As soon as I read this, I knew I was in the hands of a writer I would like. After the above quotation, he says that surely, after reading such doubts, most readers are now giving up on the introduction and skipping ahead to the essays themselves. But I doubt it, and I suspect Wallace doubts it too. There’s something very fun about deconstructing a project like The Best American Essays even as one is working on it, so I followed him all the way through the introduction and wasn’t tempted elsewhere.

He goes on to say that he’s not sure what an essay is (me either), and, worse, that he not sure about and doesn’t care about the difference between fiction and non-fiction (same here). He also critiques the word “editor,” choosing to call himself “the decider” instead, in honor of our president (and he points out that it’s really Robert Atwan, the series editor, who does most of the deciding), and he shows how the selection criteria for the “best” essays are necessarily arbitrary and biased. He’s happy to point that out directly:

… I have no real problem emotionally or politically, with stopping at any given point in any theoretical Q & A & Q and simply shrugging and saying that I hear the caviling voices but am, this year, for whatever reasons (possible including divine will — who knows?), the Decider, and that this year I get to define and decide what’s Best, at least within the limited purview of Mr. Atwan’s 104 finalists, and that if you don’t like it then basically tough titty.
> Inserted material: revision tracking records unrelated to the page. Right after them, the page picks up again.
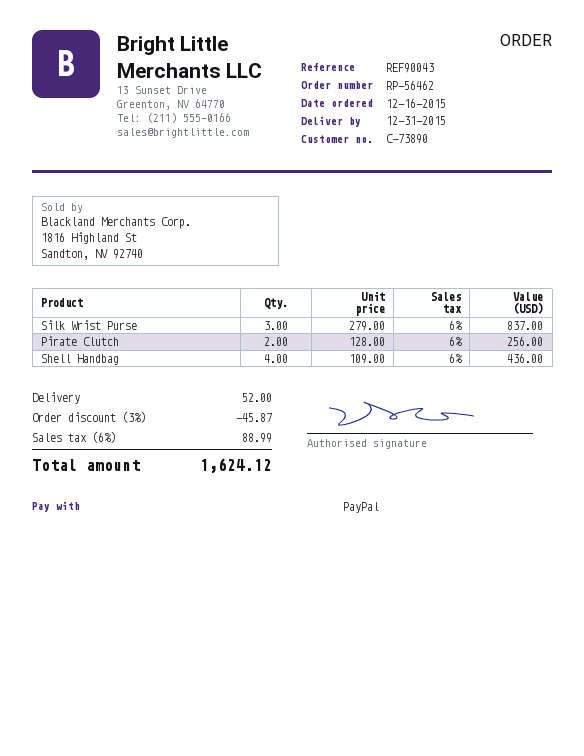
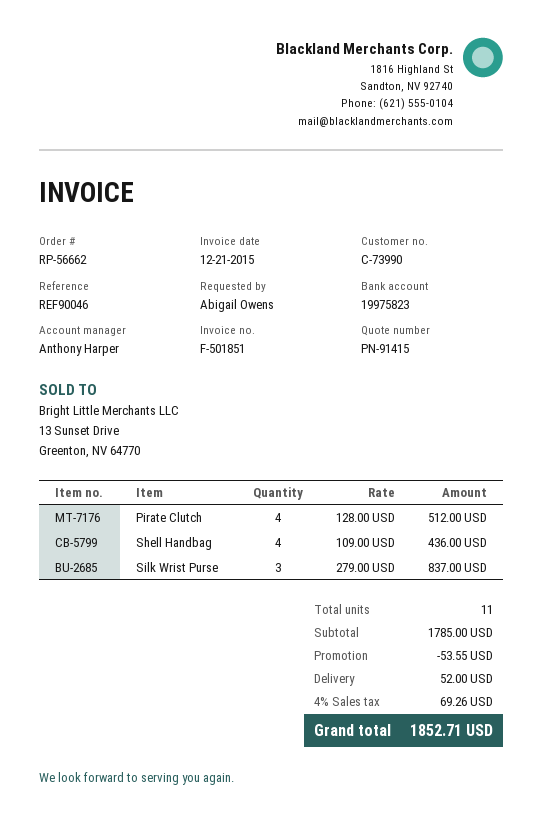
order number: RP-56462 -> RP-56662
customer number: C-73890 -> C-73990
reference: REF90043 -> REF90046
Pirate Clutch: 2 x 128.00 = 256.00 -> 4 x 128.00 = 512.00
discount: 45.87 -> 53.55
tax: 6% = 88.99 -> 4% = 69.26
total: 1624.12 -> 1852.71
Yes, exactly. What’s “best” is ultimately arbitrary and let’s admit it outright. So he goes on to describe his selection criteria — no confessional memoirs, no celebrity profiles, no “willfully opaque and pretentious” academic writing.
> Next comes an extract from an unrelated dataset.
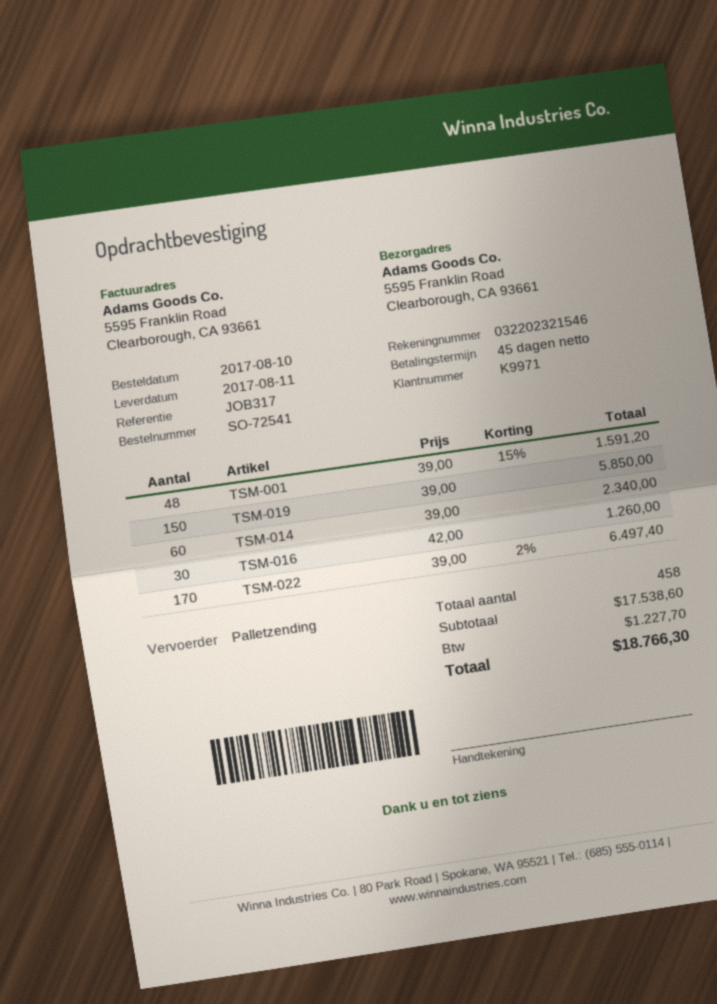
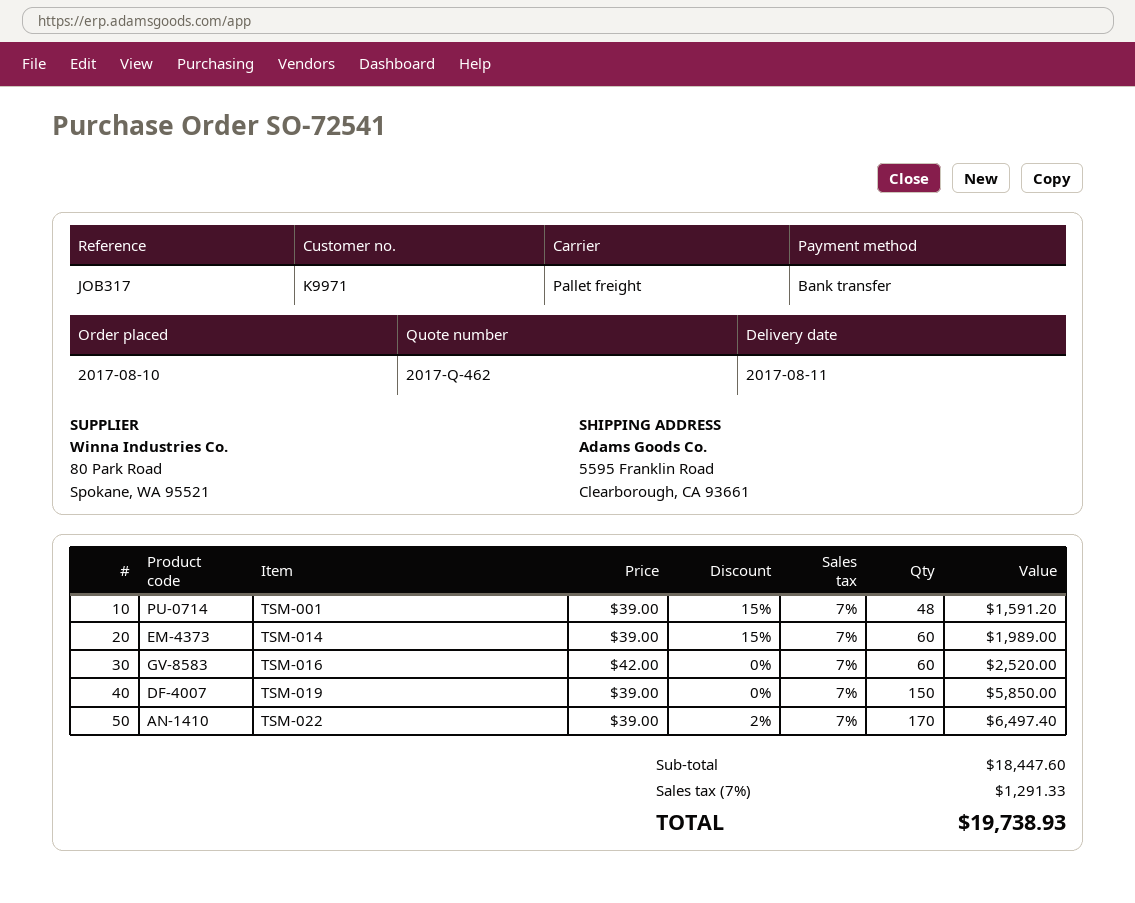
TSM-014: 60 x 39.00 = 2340.00 -> 60 x 39.00 - 15% = 1989.00
TSM-016: 30 x 42.00 = 1260.00 -> 60 x 42.00 = 2520.00
subtotal: 17538.60 -> 18447.60
tax: 1227.70 -> 1291.33
total: 18766.30 -> 19738.93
Interestingly, Lauren Slater in her introduction last year also complained about academic writing, saying that “the academic learns to hide his insecurity behind bloated verbiage.” Wallace has the same doubts, but expresses them much more fairly. First of all, he admits that he is “allergic to academic writing” because he “has a lot of felt trouble being clear, concise, and/or cogent.” He can be guilty too! But he also recognizes that not all academic writing is difficult or bloated or poorly done. Just some of it is, and that I can agree with.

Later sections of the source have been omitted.